The Management Team – While Building Product
The first stage of a startup, what I call the Building Product stage is management light. The team should be small. We have portfolio companies like del.icio.us and duck duck go where the Building Product stage was accomplished by one person, the founder of course. That is not typical.
What is typical is a team of five or less. The founder/CEO is usually the product manager. There is often a technical co-founder who leads the development team. And there are often several developers (two or three). There can be a designer unless the founder is capable of doing the design. That is about it.
There are quite a few of our portfolio companies that had a two person founding team. Both members of the team built the product. Zach Sims and Ryan Bubinski of Codecademy are a good example. As are Daniel Ha and Jason Yan of Disqus. Both of these teams came out of Y Combinator. But two person teams are not limited to Y Combinator. Dennis and Naveen built Foursquare as a two person team. Greg Yardley and Jesse Rohland built Pinch which is now part of Flurry as a two person team. Billy and Yang built and launched Turntable.fm as a two person team. David Karp and Marco Arment built, launched, and ran Tumblr for well over a year as a two person team. I am sure there are other examples in our portfolio of two person founding teams.
Three person teams are also common. Etsy was built by Chris, Haim, and Rob. That is in many ways the classic founding team. Rob was CEO and product lead including all design. Chris and Haim were the dev team. They built and launched Etsy in about three months if I rememeber correctly.
Hopefully you get the point. Building product is not about having a large team to manage. It is about having a small team with the right people on it. You need product, design, and software engineering skills on the team. And you need to be focused, committed, and driven. Management at this point is all about small team dynamics; everyone on board, working together, and getting stuff done. Strong individual contributors are key in this stage. Management skills are not a requirement. In fact they may even be a hindrance.
Next week we will talk about the Building Usage stage where team building and management skills start becoming necessary.
From the comments
andyswan chimed in with his experience:
I wouldn’t say you “NEED product, design and engineering on your team.”
For now…you don’t need shit except a product that people will pay for (either with their time or their money). So do whatever it takes to get there first.
The two companies we’ve started began with no technical founder. We knew what we wanted to bring to the customer and we figured out how to get that done….via outsourcing, key hires, founders hacking awful code…whatever it took. And it worked. You can argue about whether or not we would have been able to do more with a technical founder all you want….but at that point we didn’t KNOW and TRUST anyone enough to do that (we do now). So the point is moot because if we NEEDED a technical founder we would have NOT HAD a business.
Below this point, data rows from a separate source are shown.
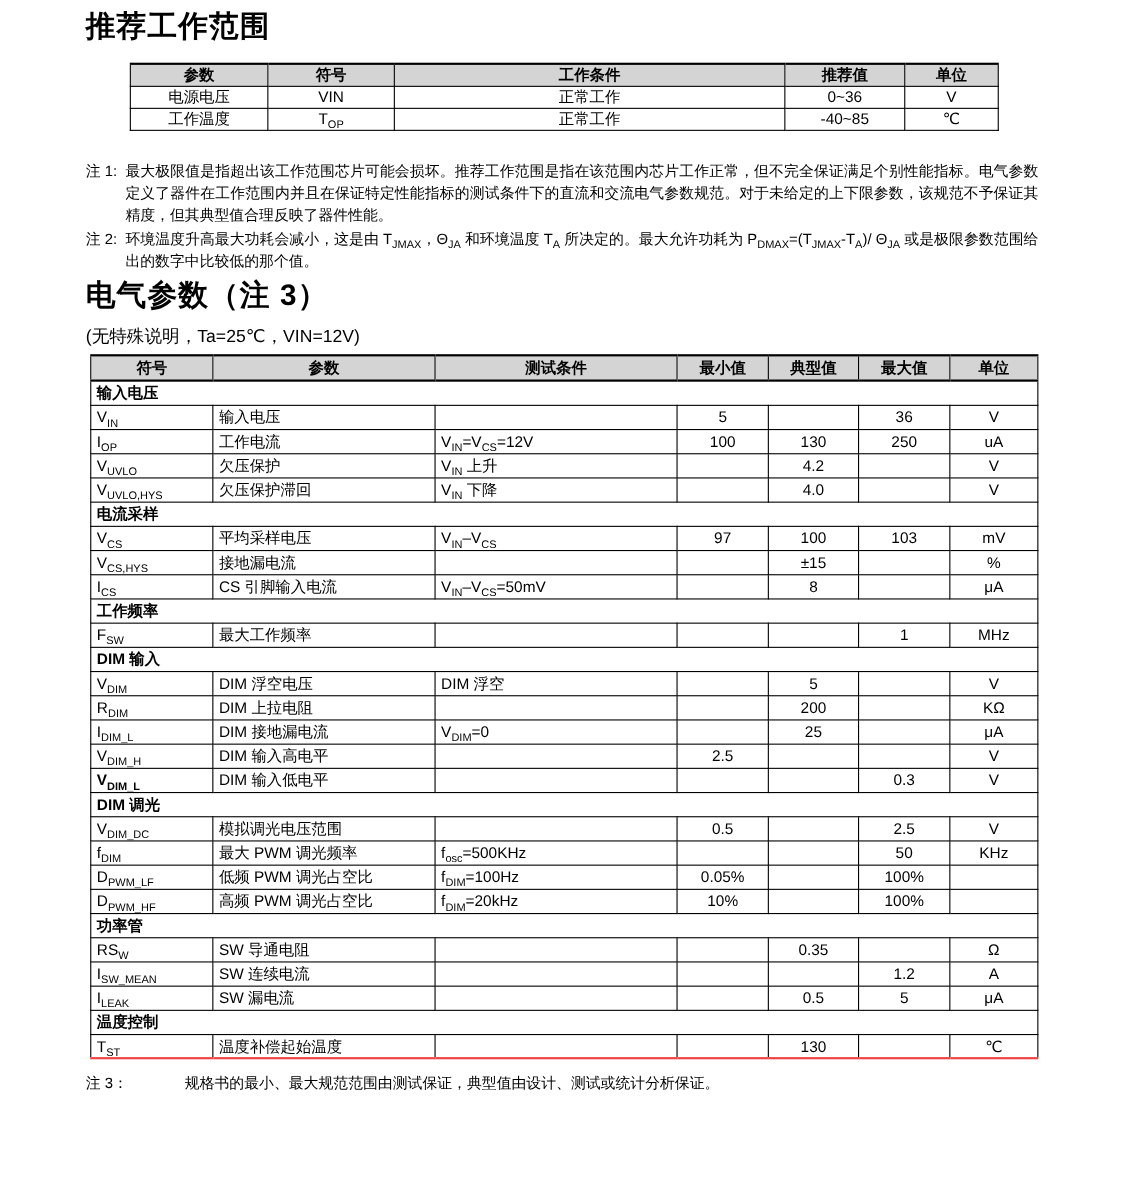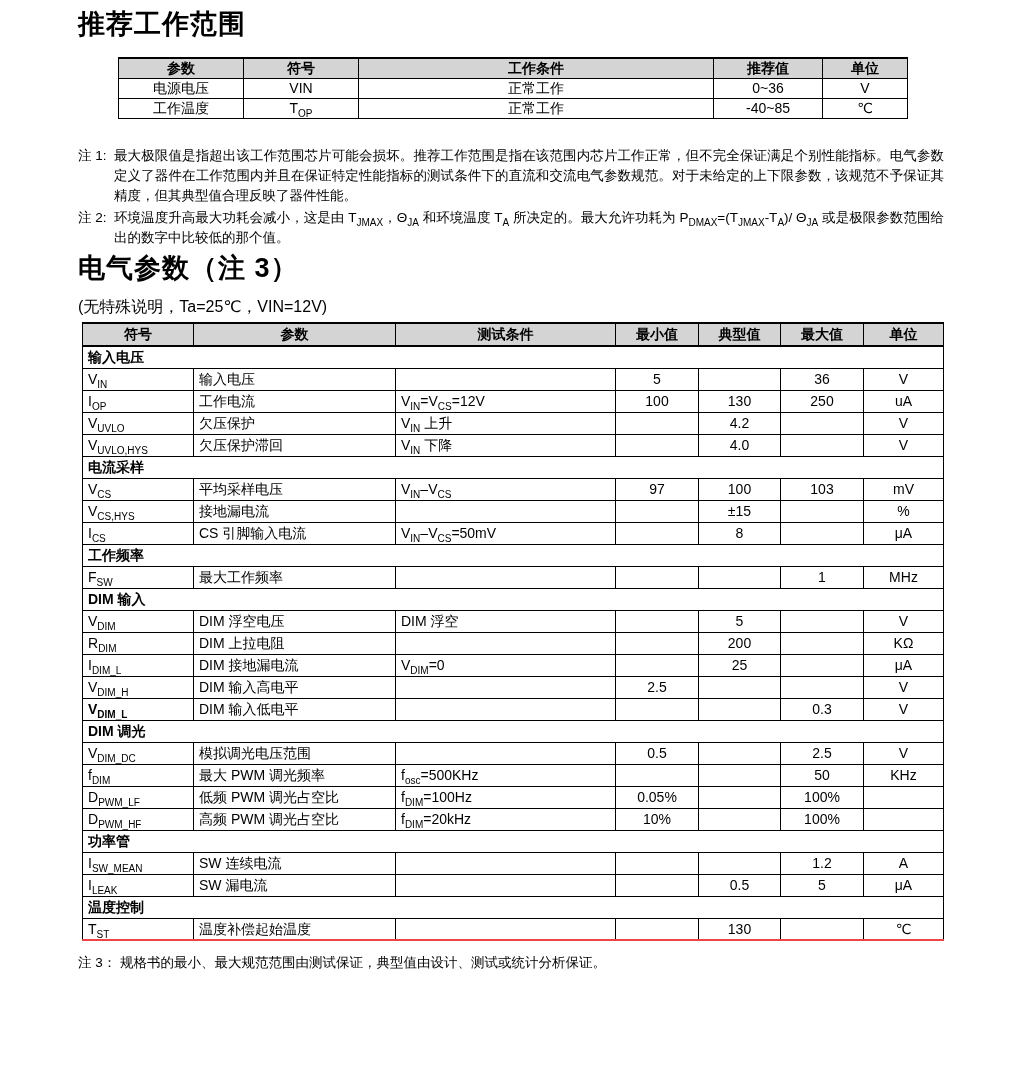--- a/index.html
+++ b/index.html
@@ -288,6 +288,15 @@
           <td colspan="7" class="section-cell">功率管</td>
         </tr>
         <tr>
+          <td>RS<sub>W</sub></td>
+          <td>SW 导通电阻</td>
+          <td></td>
+          <td class="c"></td>
+          <td class="c">0.35</td>
+          <td class="c"></td>
+          <td class="c">Ω</td>
+        </tr>
+        <tr>
           <td>I<sub>SW_MEAN</sub></td>
           <td>SW 连续电流</td>
           <td></td>

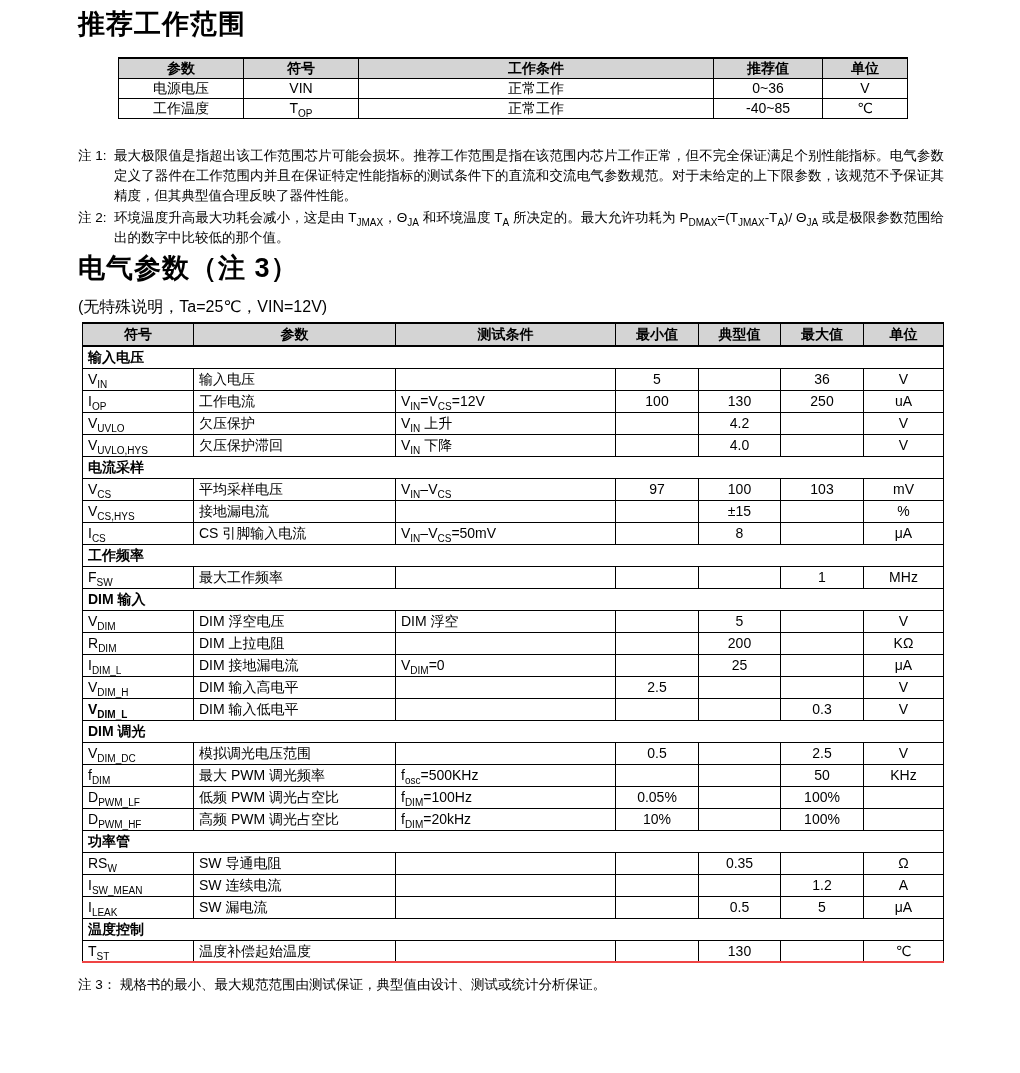--- a/index.html
+++ b/index.html
@@ -19,7 +19,7 @@
   .note{display:flex;margin-bottom:2px;}
   .note-label{flex:0 0 36px;white-space:nowrap;}
   .note-text{flex:1;text-align:justify;}
-  .note3{margin-top:12px;font-size:13.5px;line-height:20px;display:flex;}
+  .note3{margin-top:12px;font-size:13.5px;line-height:20px;display:flex;gap:48px;}
   .note3 .note-label{flex:0 0 42px;}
Fred’s points here are all good…I don’t really think what I’m saying is in conflict with the overall point…now that we’re in a position to have an amazing technical co-founder, we will.
But I want to make sure everyone on here knows that you don’t NEED to give any of your points (only 100 will exist…ever) to someone just because they can code or design.
Build your team on trust, admiration and common passion first…..skill sets later.
While Elia Freedman added:
Aren’t you missing the punch line, Fred? Why such a small team is important and what is the goal in this stage of development? Let me take a stab and hopefully others will weigh in.
The point of this early product development is to develop a product that tests market viability. It doesn’t need to scale yet but it needs to be stable enough and feature-rich enough to make it possible for groups of users to start playing with it to verify that it is a product that they want. So the team required is the minimum number of developers who can build that MVP (minimum viable product) and who can test that that product is indeed viable to the customers.
It is also important to consider that in many cases there is no money or very little money in the company at this stage, so having a small team conserves cash and extends the run-way for course corrections.